What Are Signs of Inflammation in the Body?

The signs of inflammation are many and varied — it’s been linked to everything from bloating to joint pain to sinus congestion and skin rashes. Although a clinical assessment is the only way to determine for sure if you suffer from inflammation, the more of the following symptoms you experience, the more likely you have low-grade inflammation, says Mark Hyman, MD, author of The UltraSimple Diet.

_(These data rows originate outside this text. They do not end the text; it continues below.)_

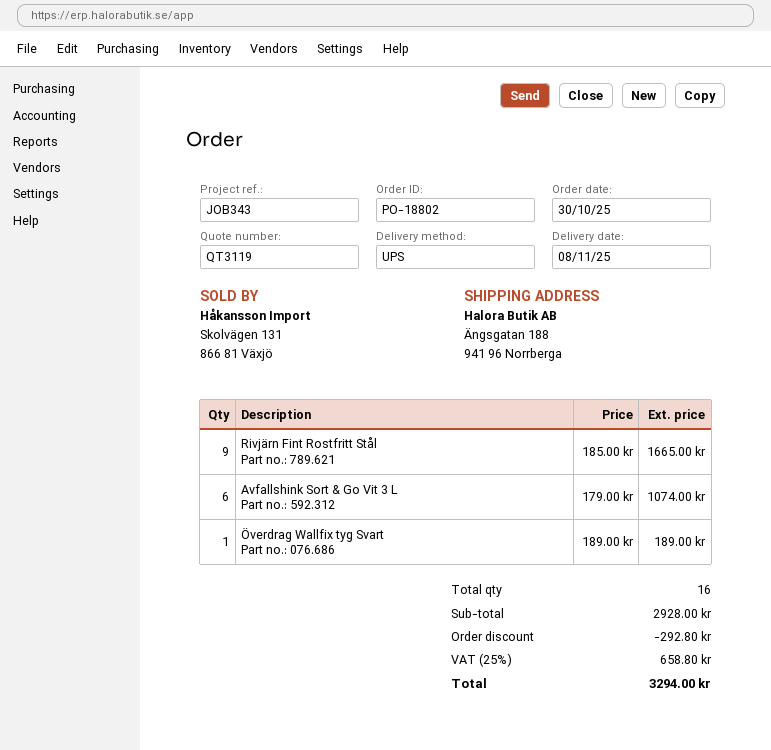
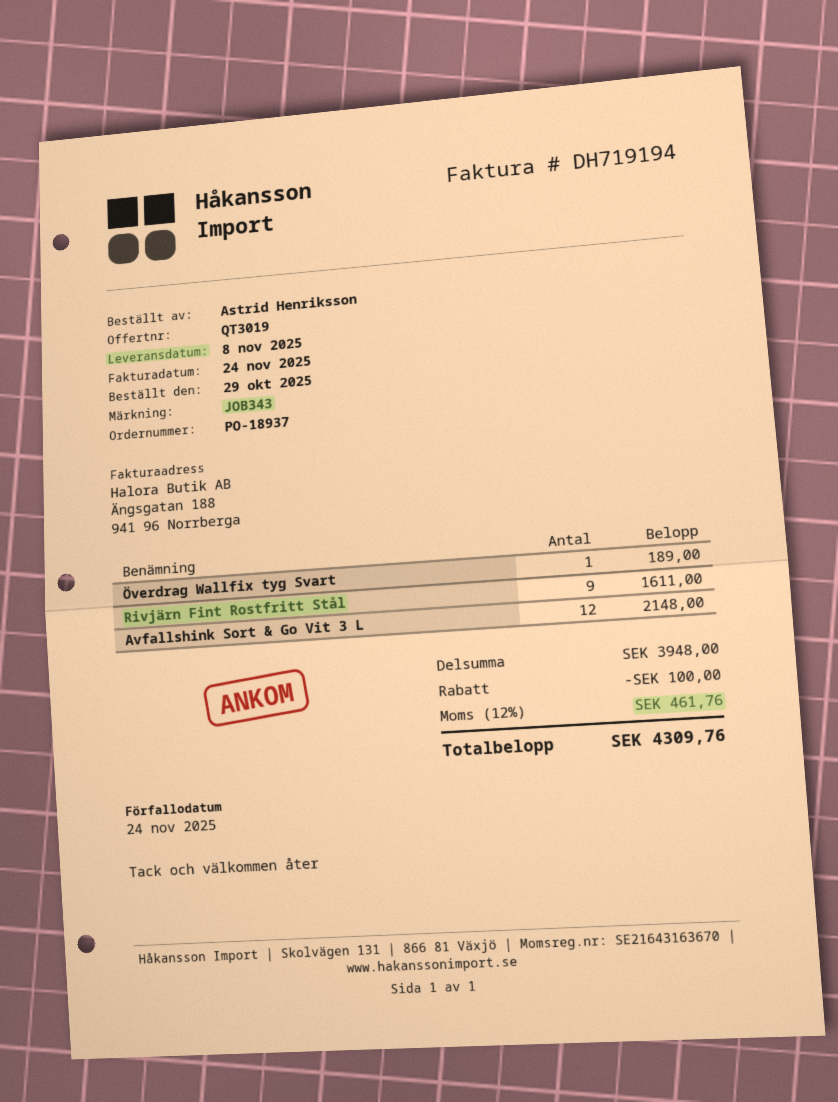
quote number: QT3119 -> QT3019
order number: PO-18802 -> PO-18937
order date: 2025-10-30 -> 2025-10-29
Rivjärn Fint Rostfritt Stål: 9 for 1665.00 -> 9 for 1611.00
Avfallshink Sort & Go Vit 3 L: 6 for 1074.00 -> 12 for 2148.00
subtotal: 2928.00 -> 3948.00
discount: 292.80 -> 100.00
tax: 25% = 658.80 -> 12% = 461.76
total: 3294.00 -> 4309.76

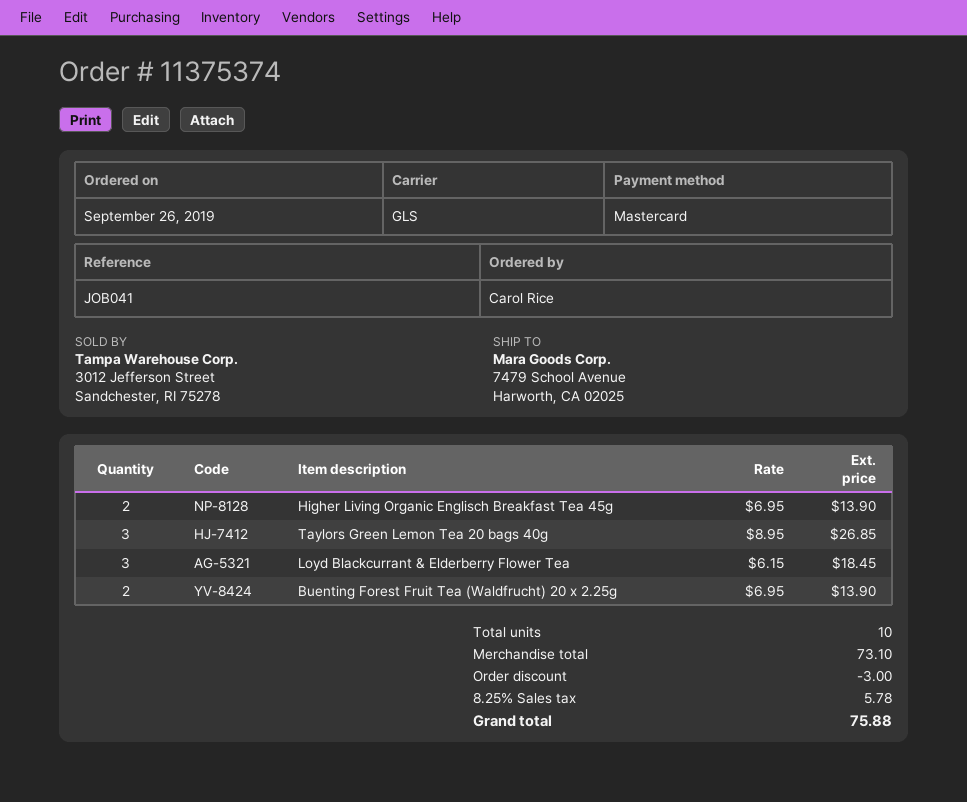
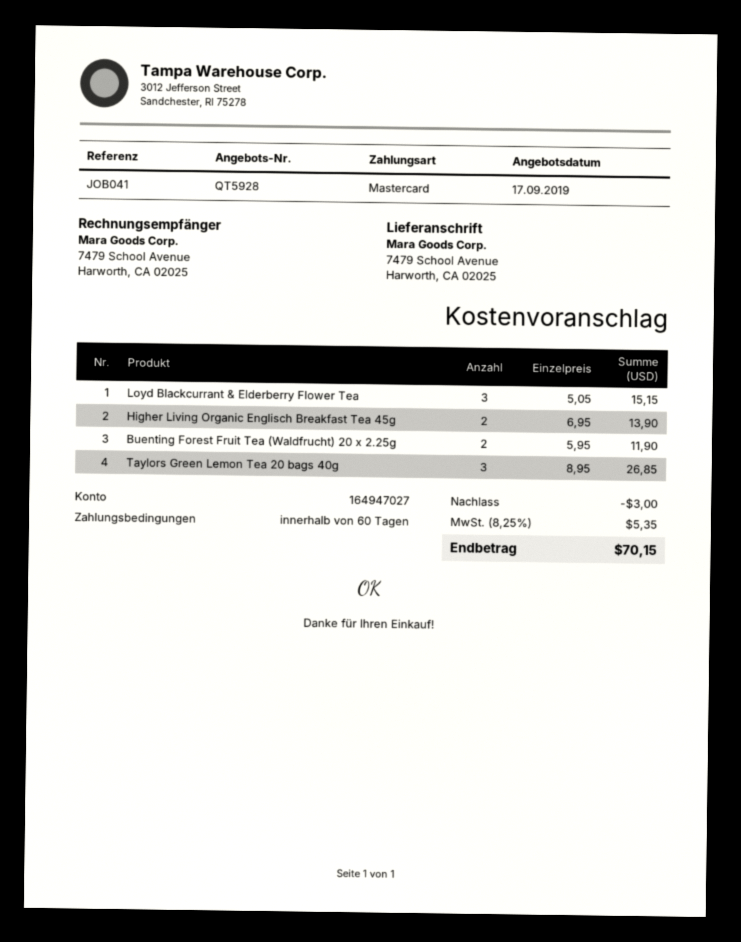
Loyd Blackcurrant & Elderberry Flower Tea: 3 x 6.15 = 18.45 -> 3 x 5.05 = 15.15
Buenting Forest Fruit Tea (Waldfrucht) 20 x 2.25g: 2 x 6.95 = 13.90 -> 2 x 5.95 = 11.90
tax: 8.25% = 5.78 -> 8.25% = 5.35
total: 75.88 -> 70.15

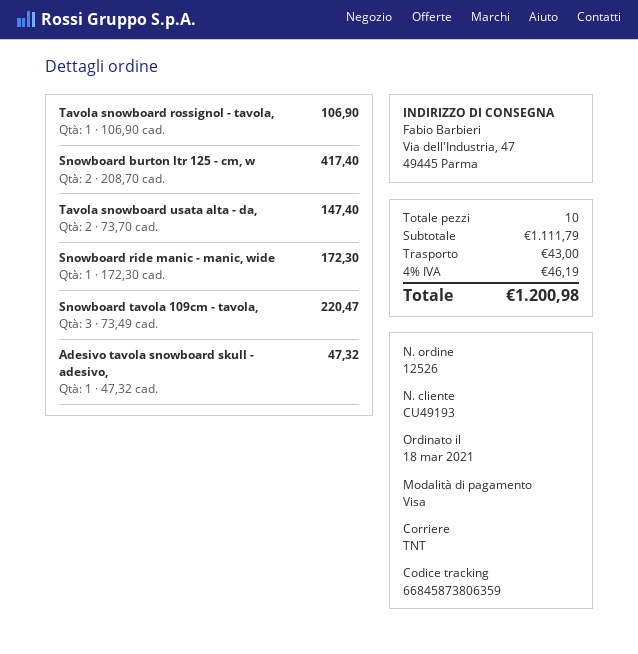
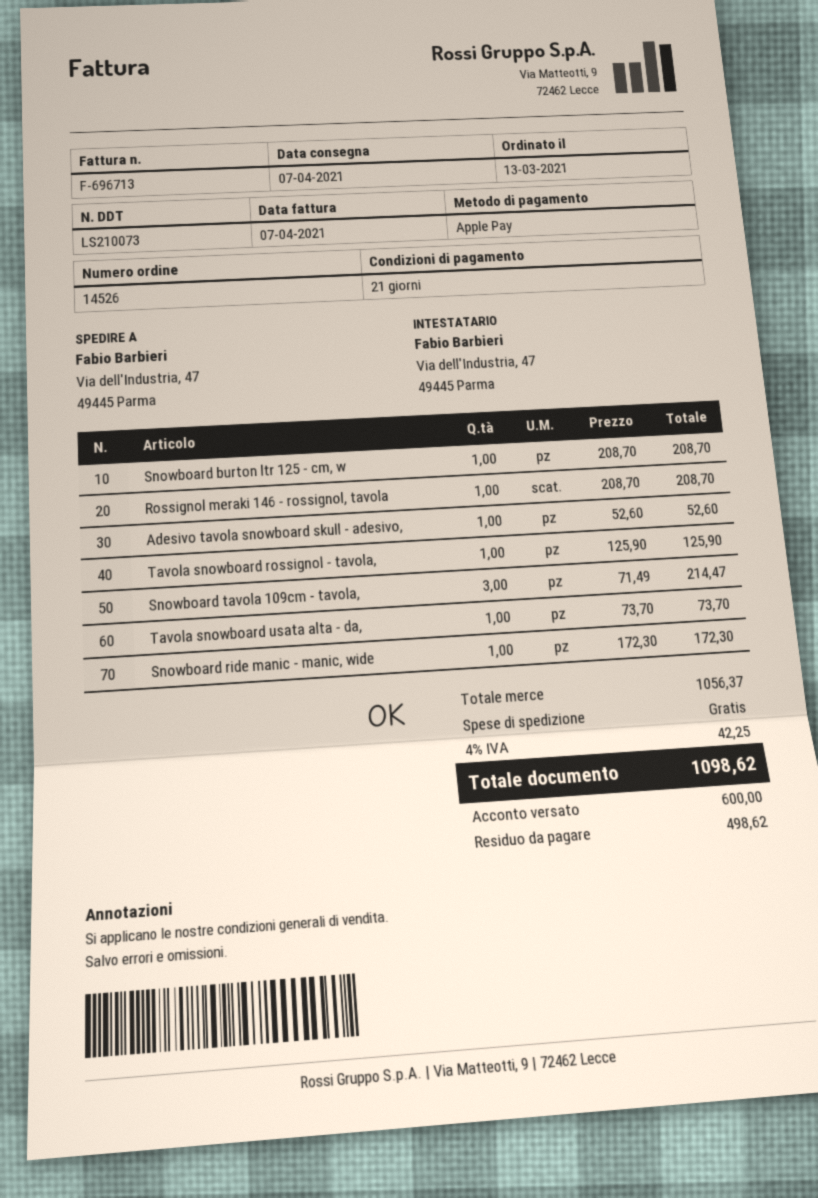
order number: 12526 -> 14526
order date: 2021-03-18 -> 2021-03-13
payment method: Visa -> Apple Pay
Tavola snowboard rossignol - tavola,: 1 x 106.90 = 106.90 -> 1 x 125.90 = 125.90
Snowboard burton ltr 125 - cm, w: 2 x 208.70 = 417.40 -> 1 x 208.70 = 208.70
Tavola snowboard usata alta - da,: 2 x 73.70 = 147.40 -> 1 x 73.70 = 73.70
Snowboard tavola 109cm - tavola,: 3 x 73.49 = 220.47 -> 3 x 71.49 = 214.47
Adesivo tavola snowboard skull - adesivo,: 1 x 47.32 = 47.32 -> 1 x 52.60 = 52.60
Rossignol meraki 146 - rossignol, tavola: none -> 1 x 208.70 = 208.70
subtotal: 1111.79 -> 1056.37
shipping: 43.00 -> 0.00
tax: 4% = 46.19 -> 4% = 42.25
total: 1200.98 -> 1098.62

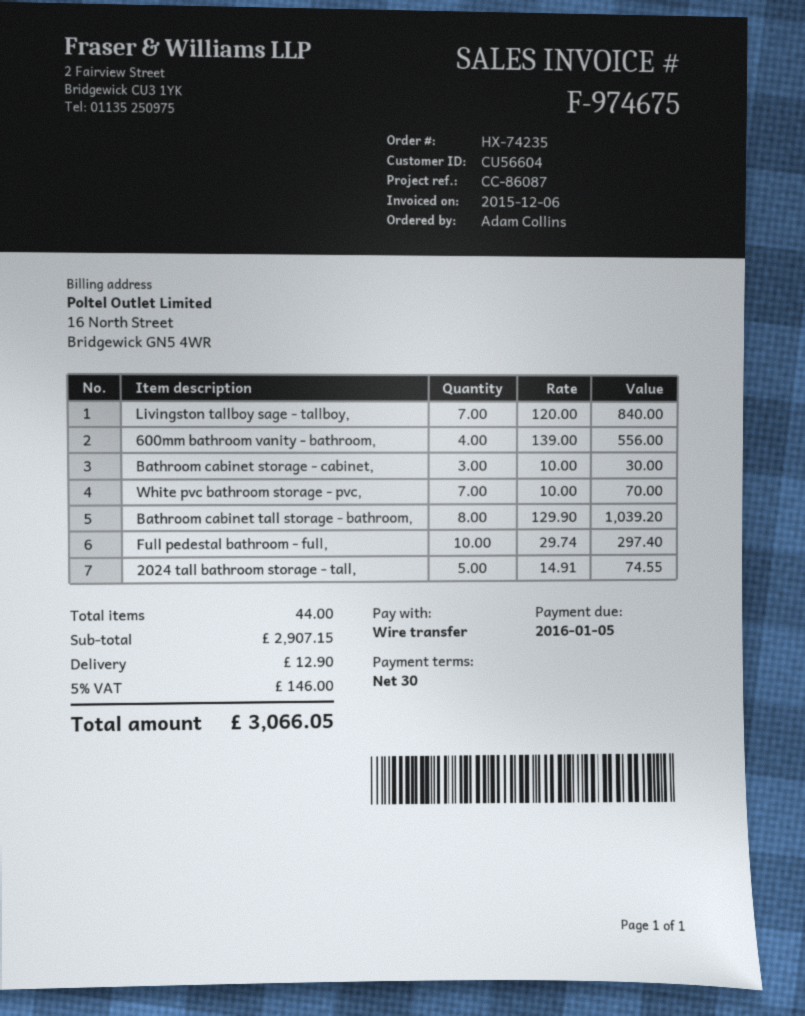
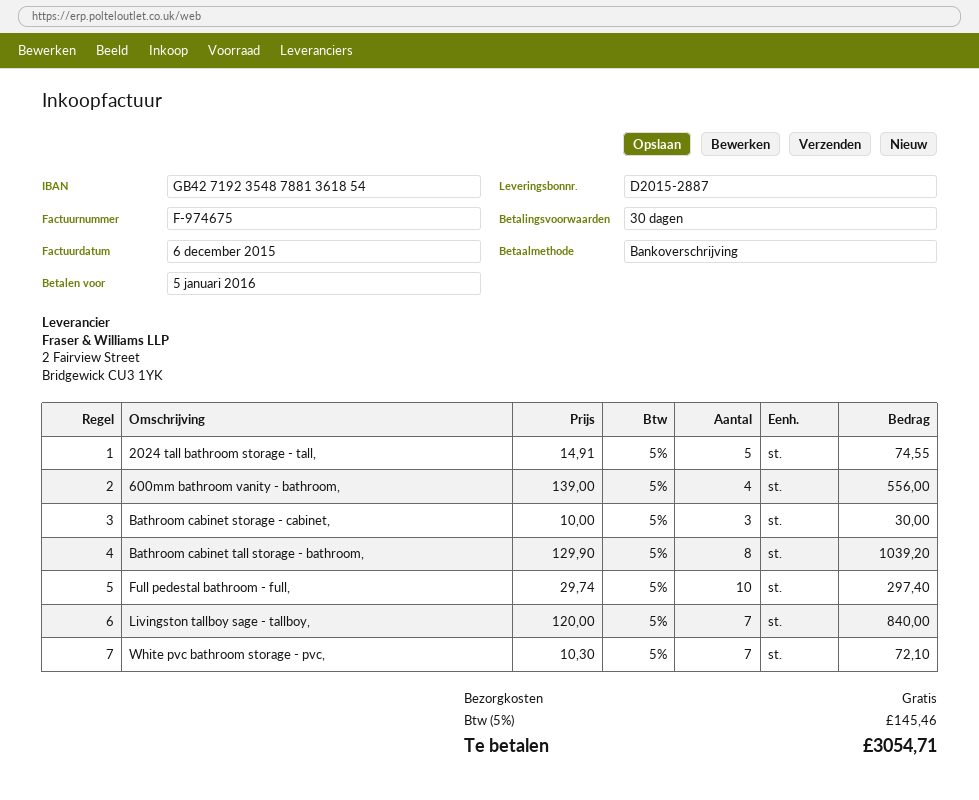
White pvc bathroom storage - pvc,: 7 x 10.00 = 70.00 -> 7 x 10.30 = 72.10
shipping: 12.90 -> 0.00
tax: 5% = 146.00 -> 5% = 145.46
total: 3066.05 -> 3054.71

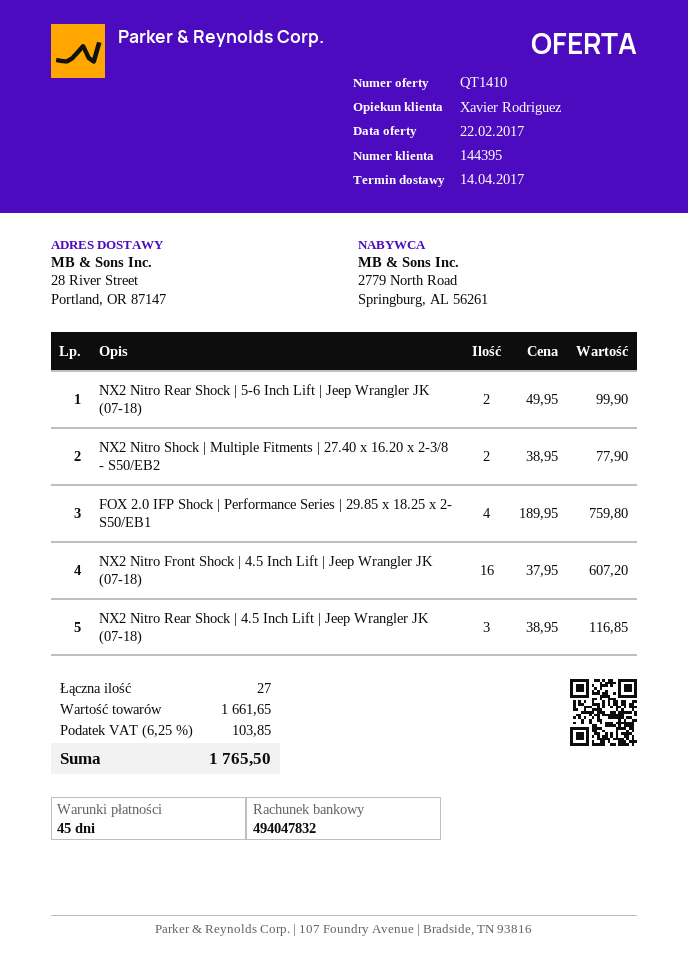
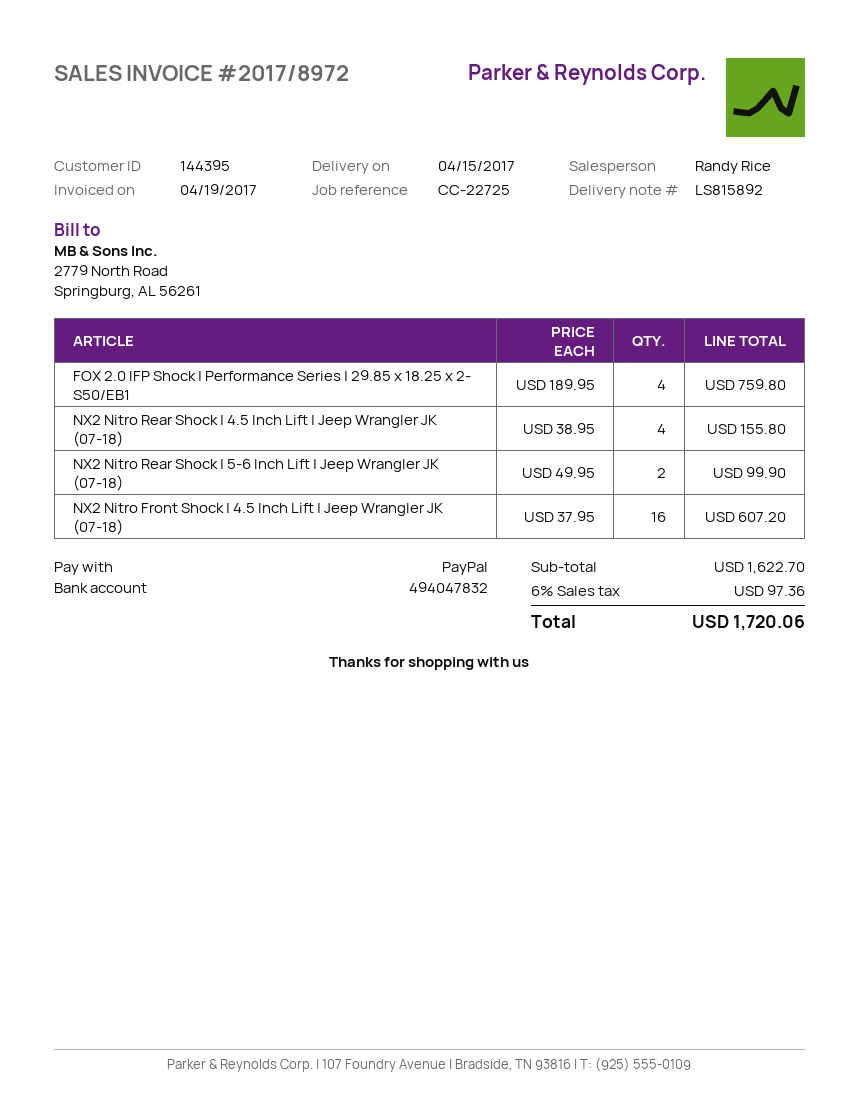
delivery date: 2017-04-14 -> 2017-04-15
sales rep: Xavier Rodriguez -> Randy Rice
NX2 Nitro Shock | Multiple Fitments | 27.40 x 16.20 x 2-3/8 - S50/EB2: 2 x 38.95 = 77.90 -> none
NX2 Nitro Rear Shock | 4.5 Inch Lift | Jeep Wrangler JK (07-18): 3 x 38.95 = 116.85 -> 4 x 38.95 = 155.80
subtotal: 1661.65 -> 1622.70
tax: 6.25% = 103.85 -> 6% = 97.36
total: 1765.50 -> 1720.06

  • Bloating, belching, passing gas
  • Diarrhea or constipation
  •  Fatigue, sluggishness
  •  Itchy ears or eyes
  •  Dark circles or bags under eyes
  •  Joint pain or stiffness
  •  Throat tickle, irritation or coughing
  •  Stuffy noise, sinus trouble, excessive mucus
  •  Acne, cysts, hives or rashes
  •  Ruddy, inflamed-looking skin
  •  Flushing
  •  Water retention, skin puffiness
  •  Craving certain foods
  •  Compulsive or binge eating

The good news: Inflammation is fixable: “Our best tool to reverse inflammation isn’t a drug, but our diets,” says Barry Sears, PhD, a former research scientist at Boston University School of Medicine and the Massachusetts Institute of Technology and author of the forthcoming Toxic Fat Syndrome. One of the best ways to snuff out inflammation is by heeding food sensitivities and intolerances. These are inflammatory responses that occur when the gut fails to break down certain foods.

The most notorious offenders are dairy, wheat, corn, sugar, soy, eggs and peanuts. Keep a food diary to identify negative reactions (which may be delayed by hours or days after you’ve eaten), then root out food sensitivities by following an elimination diet for at least a week. (For more on that, see “False Fat”.)

By eliminating the foods that irritate your body and eating more of those that help your body combat inflammation, you’ll get rid of a lot of bloating and water retention, produce fewer “weight-gain” hormones, and have more energy for activity, says Elson Haas, MD, medical director of the Preventive Medical Center of Marin in San Rafael, Calif., and author of The False Fat Diet. That sounds like a slim-down strategy we can all live with.